Sanford feared that his weight loss sapped his pitching strength and noted that when he was a Brown, he used to tote an iron ball around the day after a start to put his arm muscles back into place. He searched for it when the Yankees made a road trip to St. Louis, but the Browns trainer conveniently couldn’t find the iron ball to help out an enemy pitcher.
Sanford quit reading newspapers entirely, and the criticism dimmed down when his pitching improved in 1950. By then, he seems to have lost the confidence of manager Casey Stengel, who started him only against teams like the Chicago White Sox who might be interested in trading for the pitcher.
“Funny thing about Sanford is that sometimes he looks like a world beater and other times he just looks like a thrower,” Stengel mused in 1950.
Sanford’s control problems reached their peak in 1951. He pitched in 11 games for the Yankees and walked 25 in 26-2/3 innings. He pitched his final game for the Yankees on June 12 against the Browns – a 5-1 loss – and sat in the locker room after the game, pointing to Stengel’s office. “They’re cookin’ it up now,” he said about a trade, adding that the White Sox had supposedly offered $25,000 for him and had been turned down. “They don’t want me but they won’t give me to anybody else for $25,000.”
Three days later, he was sent to the Washington Senators, who put him right into the starting rotation without hesitation.
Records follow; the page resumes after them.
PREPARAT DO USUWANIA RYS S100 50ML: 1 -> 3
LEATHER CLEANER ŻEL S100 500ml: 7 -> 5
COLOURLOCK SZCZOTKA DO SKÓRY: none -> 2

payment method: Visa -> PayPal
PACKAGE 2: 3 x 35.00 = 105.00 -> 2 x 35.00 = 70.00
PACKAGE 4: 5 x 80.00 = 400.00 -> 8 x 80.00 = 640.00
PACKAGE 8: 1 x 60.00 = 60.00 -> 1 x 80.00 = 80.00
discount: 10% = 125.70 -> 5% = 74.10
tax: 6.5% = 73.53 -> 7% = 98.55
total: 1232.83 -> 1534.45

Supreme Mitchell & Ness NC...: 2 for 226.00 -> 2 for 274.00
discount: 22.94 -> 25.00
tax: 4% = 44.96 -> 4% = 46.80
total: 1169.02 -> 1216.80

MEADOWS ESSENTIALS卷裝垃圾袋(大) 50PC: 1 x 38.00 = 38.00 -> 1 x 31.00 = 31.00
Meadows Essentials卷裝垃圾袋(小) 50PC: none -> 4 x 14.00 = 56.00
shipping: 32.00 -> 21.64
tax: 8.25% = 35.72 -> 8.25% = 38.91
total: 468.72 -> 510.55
He went 2-3 for the Senators with a 6.57 ERA and was traded again, back to St. Louis, for Dick Starr, one of the players in the deal that sent him to the Yankees in the first place.
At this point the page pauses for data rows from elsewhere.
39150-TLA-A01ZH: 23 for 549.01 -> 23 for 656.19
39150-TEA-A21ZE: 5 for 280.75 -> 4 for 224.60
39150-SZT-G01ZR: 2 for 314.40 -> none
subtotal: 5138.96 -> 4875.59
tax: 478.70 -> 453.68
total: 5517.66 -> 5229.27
He completely imploded with the Browns for the rest of the season. He won 2 games and lost 4 but had an astronomical 10.21 ERA and a WHIP of 2.195. For the year with the three teams, he went 4-10 with a 6.82 ERA. The Browns shipped him to the Portland Beavers of the Pacific Coast League after the season was over. He pitched decently well for the Beavers over the next two seasons, even winning 17 games in 1952, but a sore arm caused him to call it a career after 1953.
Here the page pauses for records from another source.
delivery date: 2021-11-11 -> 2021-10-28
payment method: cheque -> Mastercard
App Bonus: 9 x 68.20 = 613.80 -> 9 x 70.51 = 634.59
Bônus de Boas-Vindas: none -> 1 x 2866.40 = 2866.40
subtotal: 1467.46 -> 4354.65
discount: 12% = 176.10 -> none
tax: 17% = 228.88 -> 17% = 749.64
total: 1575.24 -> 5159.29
For his 7 seasons in the majors, Sanford had a 37-55 record and 4.45 ERA. He appeared in 164 games and had 26 complete games, 3 shutouts and 6 saves. He walked 391 batters and fanned 265. He had a fair .170 batting average as a hitter and hit his only career home run off of the Indians’ Bob Lemon on July 9, 1948.
According to his SABR biography, Sanford worked as a deputy sheriff and criminal investigator after baseball and also as a production control specialist for Hercules Powder Co., which made explosives for the military.
Fred Sanford was inducted into the Hall of Honor, held in conjunction with the amateur Utah Summer Games, in 1992. The Hall was meant to honor athletes, coaches and others in the sporting world that represent the ideals of the Utah Summer Games. He died on March 15, 2011, at the age of 91. He is buried in Salt Lake City Cemetery in Salt Lake City, Utah.